7. How do you think young people feel about age discrimination?

I would ask young people what they feel about age discrimination, and often do. In my workshops with thousands of youth across the US in the last 10 years I have learned that the range of opinions varies as the backgrounds of youth vary; however, a few things stay constant. These include that once they understand it, almost all youth agree that adultism exists. Another is that adultism affects everyone. These things I've learned from young people themselves, and I still have more to learn.
Again, I'd love to hear what you think.

Sunday, November 01, 2009

Diversity and Youth Voice

Engaging non-traditionally engaged young people is not a mysterious process - neither is it a foriegn, "Other"-oriented mystery, nor is it a process that you do the same every time. Identifying diversity is an important beginning, but along the way action is required. Following are important tips for young people and adults who want to act on what they know.
1. Transform sympathy to empathy. Don't feel for someone else. Find commonality and discover similarity before you try to do something for someone; if you can't, don't. Discrimination affects people for many more reasons than their age: race, class, gender, sexual orientation, religion, and academic performance affect whole communities everyday. Learning about discrimination in all its forms strengthens understanding about Youth Voice. After exploring discrimination, it is easier to understand why we should not do anything for young people; we should do it with them. This is the first step to honoring diversity among youth, particularly for adults, because young people are distinct from adults.

2. Take personal action, and encourage others to do the same. Identify your diversity and learn about how other people identify themselves. Everyone is affected by ignorance, and everyone can benefit from learning and doing more to support diversity. Encourage your peers, family, class, and community to examine and act to support diversity. Individual and collective action encourages deeper understanding about Youth Voice.

3. Challenge ignorance and examine assumptions. When a young person in your group says or does something that is hurtful, hateful, disrespectful, or biased, call it out. Either individually or as a group, call out what was said or done, discuss what or how it could be different, and commit to challenging the person or situation to changing. Talk about differences within your group. Encourage young people with mixed ethnic, racial, religious, educational, economic, or other backgrounds to examine how they are similar and different.

4. Acknowledge that discrimination affects all youth differently. Young people share a lot in common because of their age: curfews, no voting rights, and “No children without parents” signs in stores affect everyone under 18. There are differences, too: young people from low-income neighborhoods have different experiences than those from affluent communities. Identify, examine, and embrace these differences. Acknowledge those differences on your own and with young people.

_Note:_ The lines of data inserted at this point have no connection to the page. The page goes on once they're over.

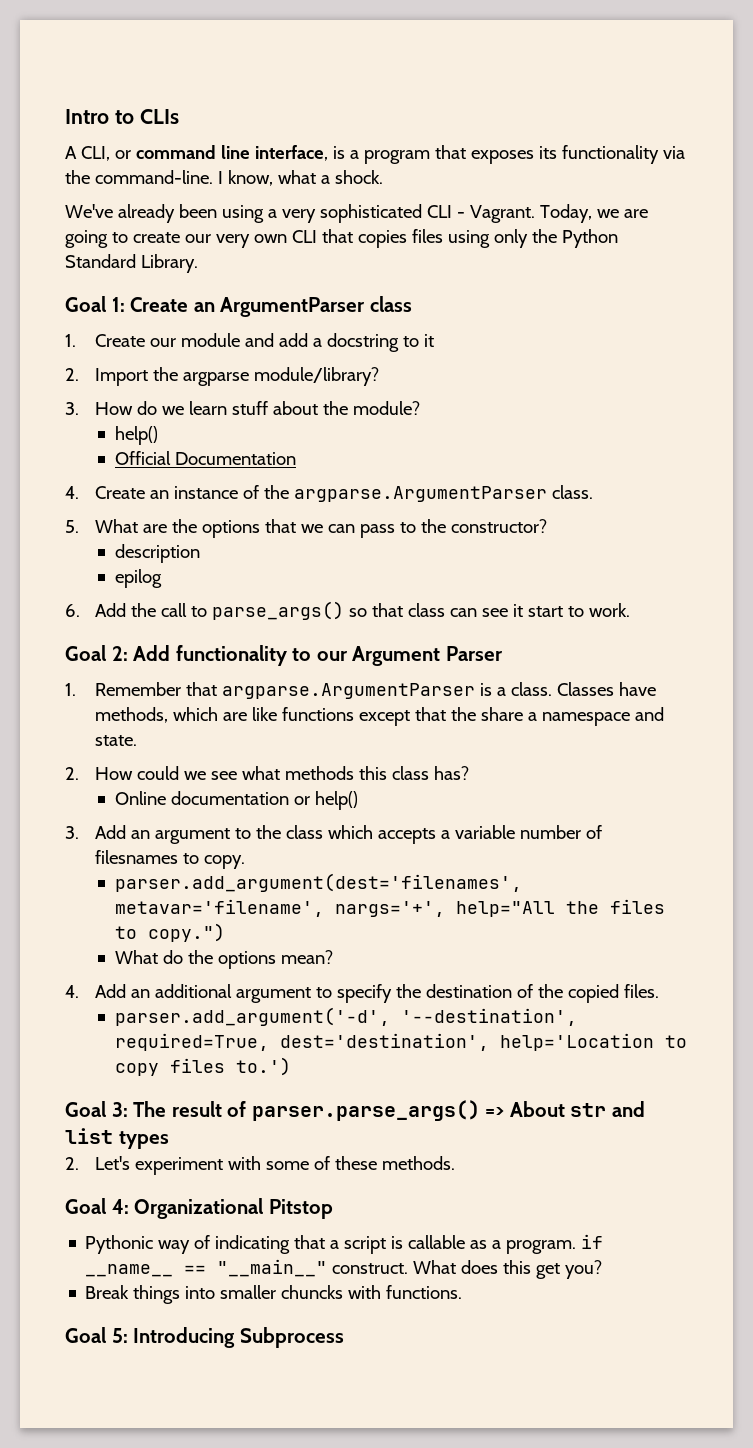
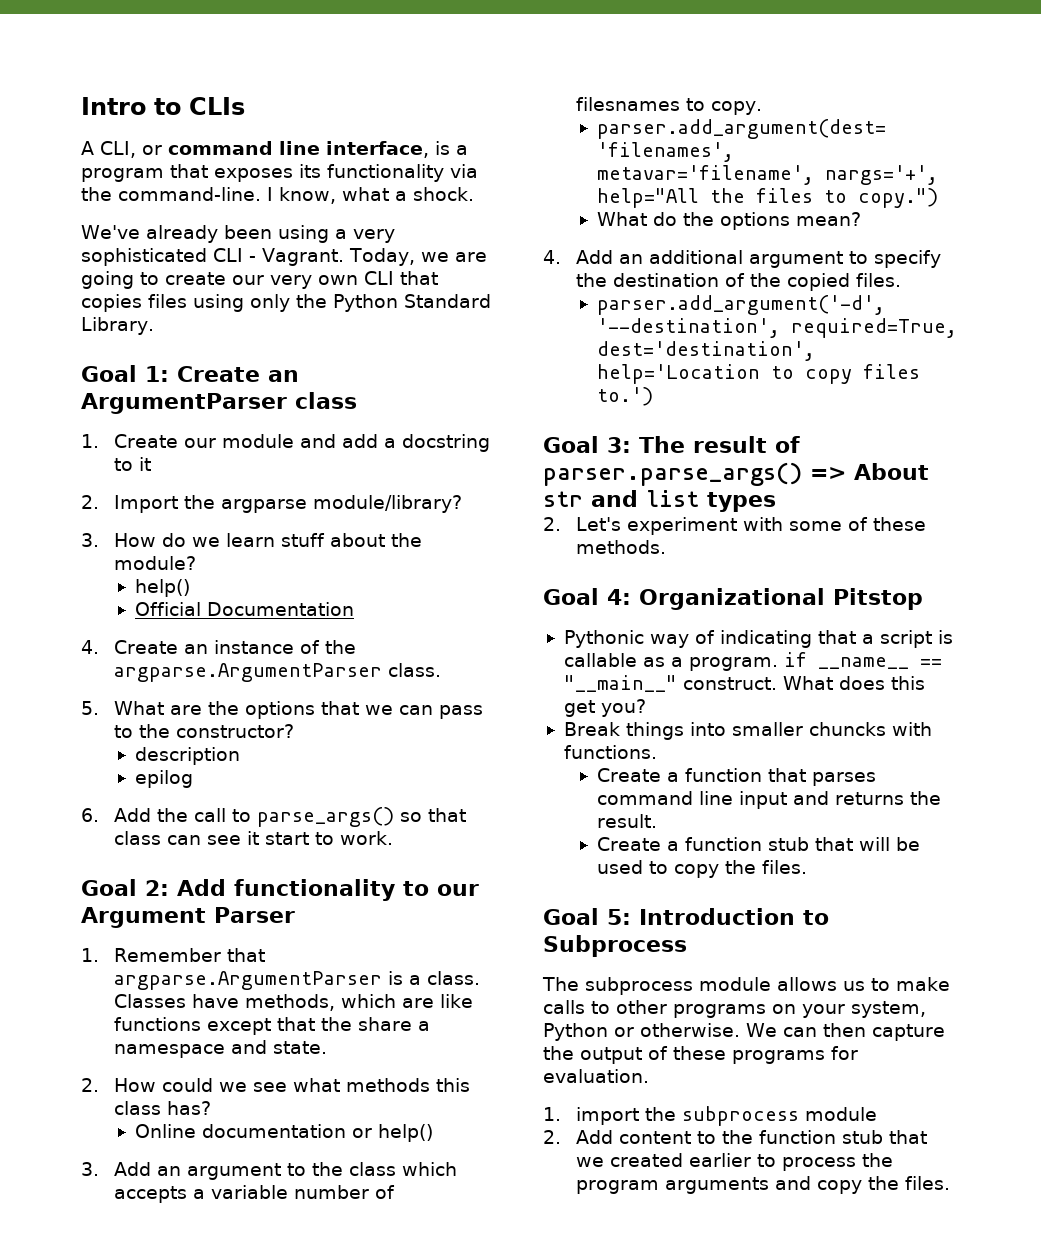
(463, 1292) none -> [597,768,877,786] [597,791,942,809] [597,814,658,828] [597,837,921,851] [597,860,808,878] // Create a function that parses command line input and returns the result. // Create a function stub that will be used to copy the files.
[133,1327,236,1348] Introducing -> [639,908,829,925] Introduction to
(344, 1337) none -> [542,977,950,995] [543,1000,926,1018] [543,1023,945,1041] [543,1046,858,1064] [543,1069,649,1083] [543,1106,878,1126] [543,1130,928,1144] [576,1153,894,1171] [576,1176,951,1194] // The subprocess module allows us to make calls to other programs on your system, Python or otherwise. We can then capture the output of these programs for evaluation. // 1. import the subprocess module // 2. Add content to the function stub that we created earlier to process the program arguments and copy the files.

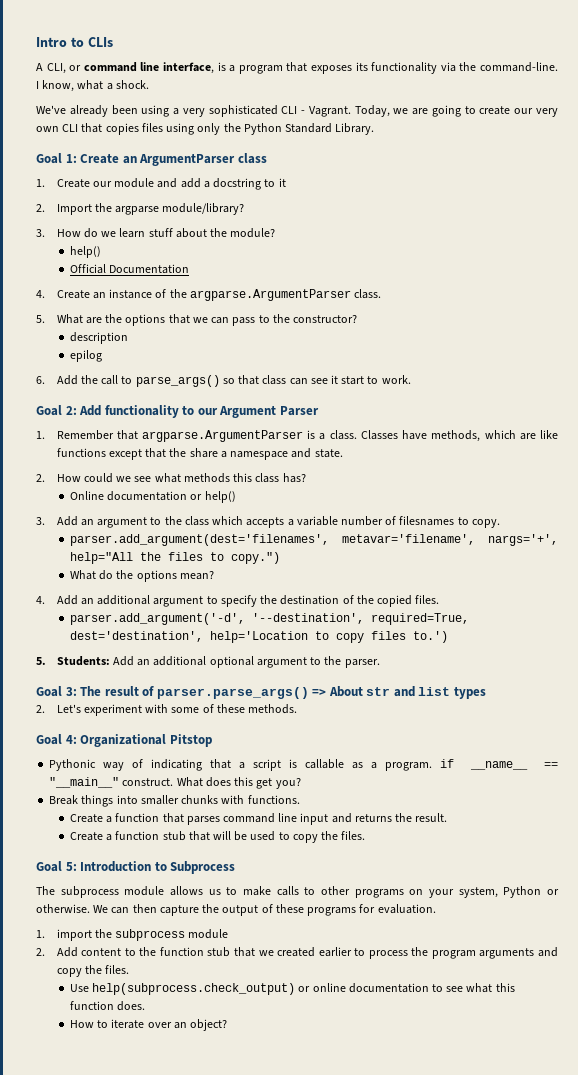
(654, 396) none -> [36,656,380,668] // 5. Students: Add an additional optional argument to the parser.
[808,722,886,736] chuncks -> [181,795,219,804] chunks
(951, 1183) none -> [69,983,515,995] [69,1001,146,1011] [69,1019,227,1031] // Use help(subprocess.check_output) or online documentation to see what this function does. // How to iterate over an object?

5. Find diversity everyday. There is diversity in every group of young people. Talk about the diversity in daily life by exploring differences at home, at school, in spiritual beliefs, in appearances, in thinking, and other ways with your entire group. Share perceptions and learn (or unlearn!) from each other. Create opportunities for young people to dialog about Youth Voice with young people in foster homes, juvenile detention, drug treatment centers, and other areas. Bring young people to ethnic fairs, refugee resettlement centers, and other settings where they can be exposed, challenged, and engaged to incorporate diversity into Youth Voice.
Whether you're a middle class African American seeking to work with low-income American Indian community, or if you're a well-meaning white person working in the Global South, taking action to promote Youth Voice is necessary and can happen. However, it must happen with justice. These tips are the beginning.